(Change detection outputs)

■ ■ ■ ■ ■ ■ ■

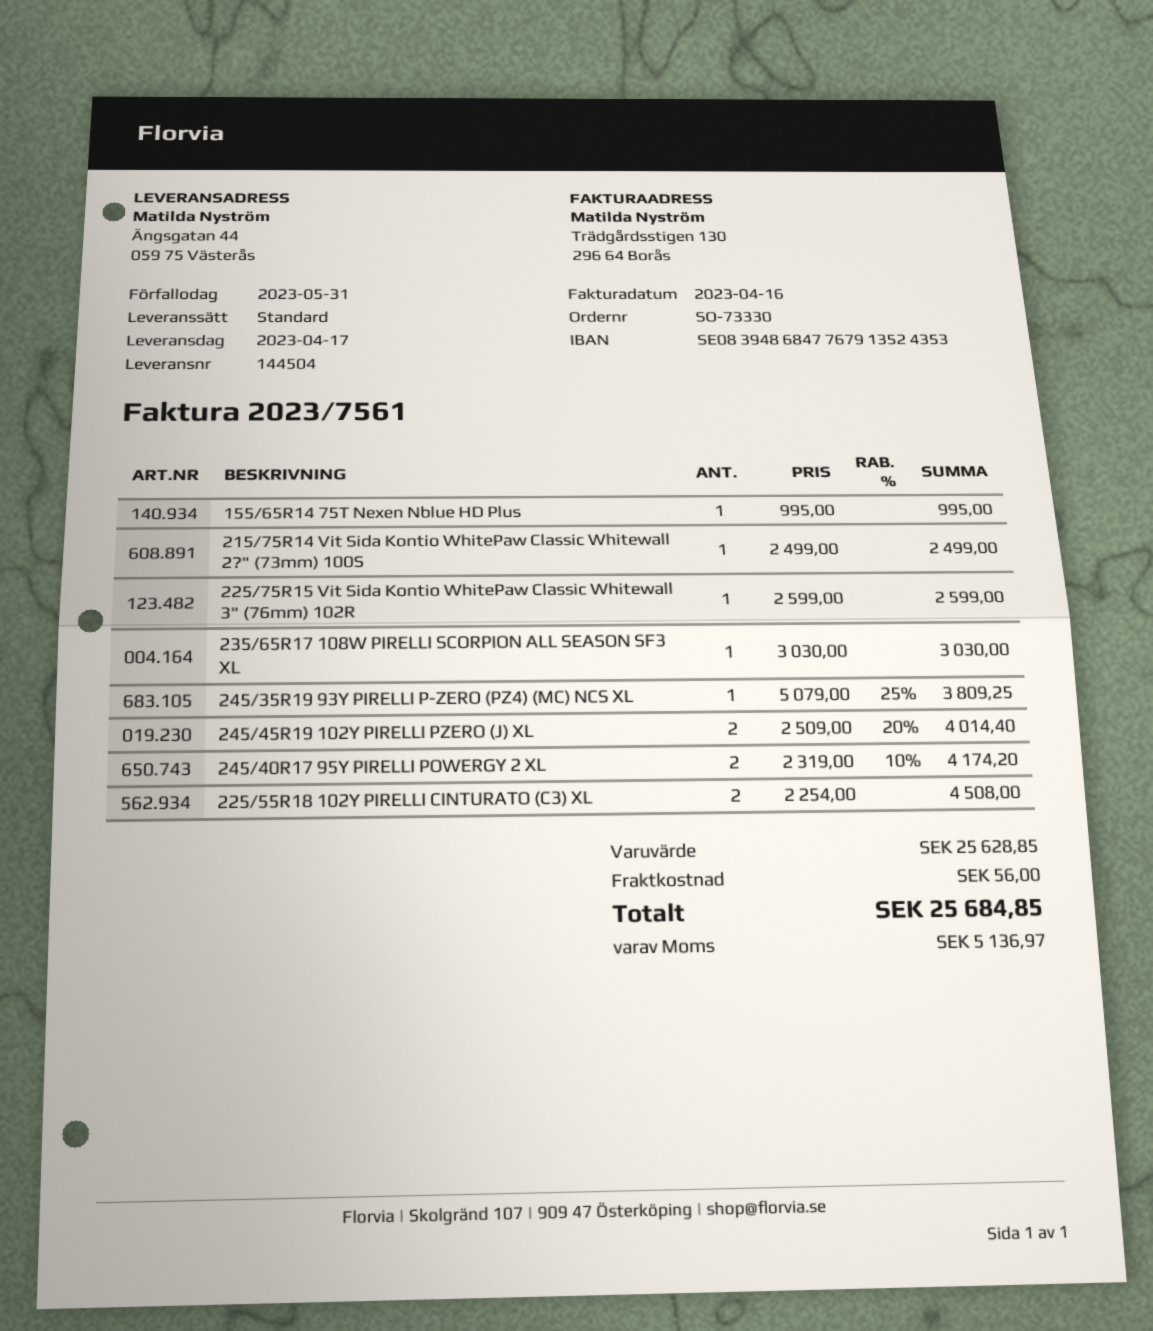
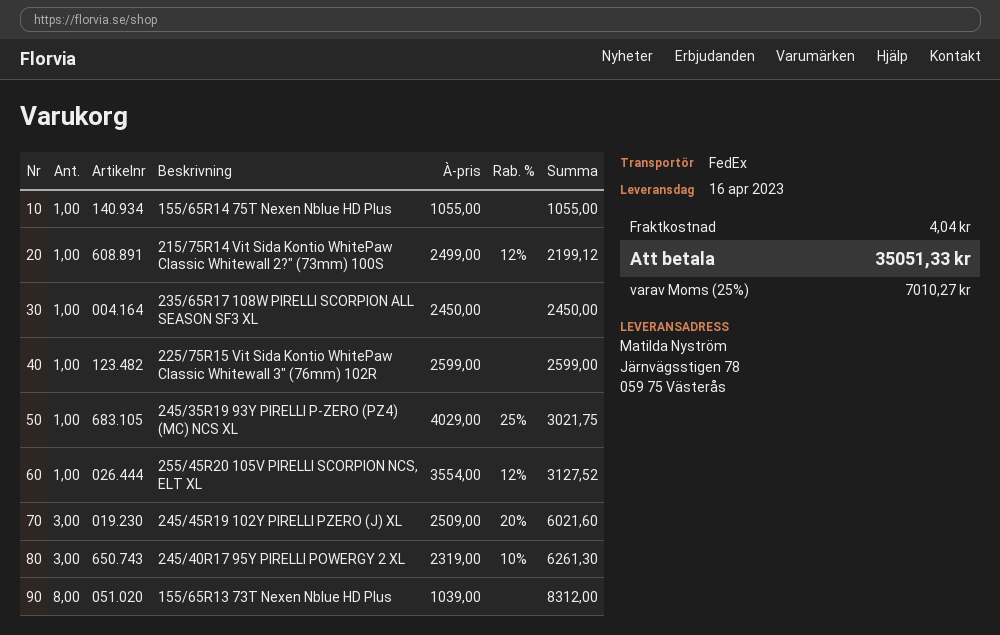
delivery date: 2023-04-17 -> 2023-04-16
shipping method: standard -> FedEx
ship to: Ängsgatan 44, 059 75 Västerås -> Järnvägsstigen 78, 059 75 Västerås
155/65R14 75T Nexen Nblue HD Plus: 1 x 995.00 = 995.00 -> 1 x 1055.00 = 1055.00
215/75R14 Vit Sida Kontio WhitePaw Classic Whitewall 2?" (73mm) 100S: 1 x 2499.00 = 2499.00 -> 1 x 2499.00 - 12% = 2199.12
235/65R17 108W PIRELLI SCORPION ALL SEASON SF3 XL: 1 x 3030.00 = 3030.00 -> 1 x 2450.00 = 2450.00
245/35R19 93Y PIRELLI P-ZERO (PZ4) (MC) NCS XL: 1 x 5079.00 - 25% = 3809.25 -> 1 x 4029.00 - 25% = 3021.75
245/45R19 102Y PIRELLI PZERO (J) XL: 2 x 2509.00 - 20% = 4014.40 -> 3 x 2509.00 - 20% = 6021.60
245/40R17 95Y PIRELLI POWERGY 2 XL: 2 x 2319.00 - 10% = 4174.20 -> 3 x 2319.00 - 10% = 6261.30
225/55R18 102Y PIRELLI CINTURATO (C3) XL: 2 x 2254.00 = 4508.00 -> none
255/45R20 105V PIRELLI SCORPION NCS, ELT XL: none -> 1 x 3554.00 - 12% = 3127.52
155/65R13 73T Nexen Nblue HD Plus: none -> 8 x 1039.00 = 8312.00
shipping: 56.00 -> 4.04
tax: 5136.97 -> 7010.27
total: 25684.85 -> 35051.33

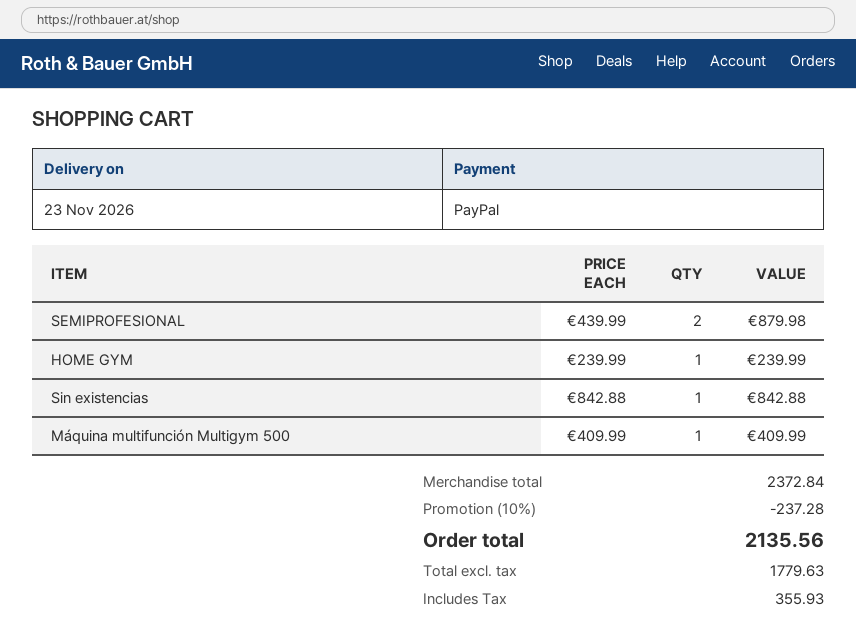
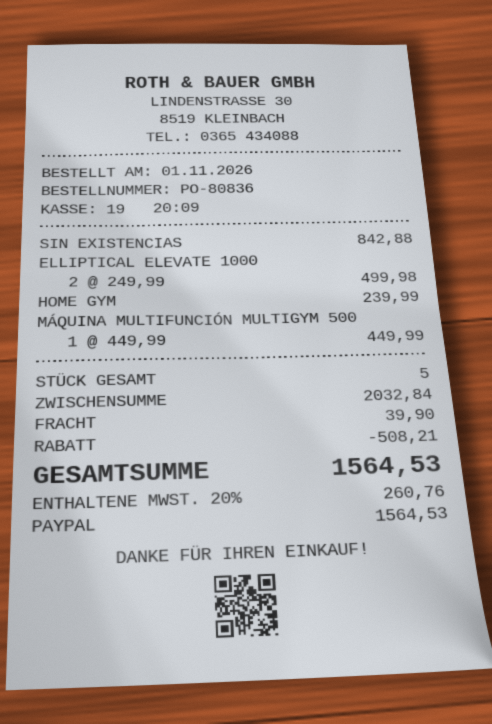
SEMIPROFESIONAL: 2 x 439.99 = 879.98 -> none
Máquina multifunción Multigym 500: 1 x 409.99 = 409.99 -> 1 x 449.99 = 449.99
ELLIPTICAL ELEVATE 1000: none -> 2 x 249.99 = 499.98
subtotal: 2372.84 -> 2032.84
discount: 237.28 -> 508.21
shipping: none -> 39.90
tax: 355.93 -> 260.76
total: 2135.56 -> 1564.53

■ ■ ■ ■ ■ ■ ■

> _Problem to work on_:
Transcribe every line from the one with "total: 25684.85 -> 35051.33" to the last line of the records above, exactly, excluding pictures.

> _Answer below_:
total: 25684.85 -> 35051.33

SEMIPROFESIONAL: 2 x 439.99 = 879.98 -> none
Máquina multifunción Multigym 500: 1 x 409.99 = 409.99 -> 1 x 449.99 = 449.99
ELLIPTICAL ELEVATE 1000: none -> 2 x 249.99 = 499.98
subtotal: 2372.84 -> 2032.84
discount: 237.28 -> 508.21
shipping: none -> 39.90
tax: 355.93 -> 260.76
total: 2135.56 -> 1564.53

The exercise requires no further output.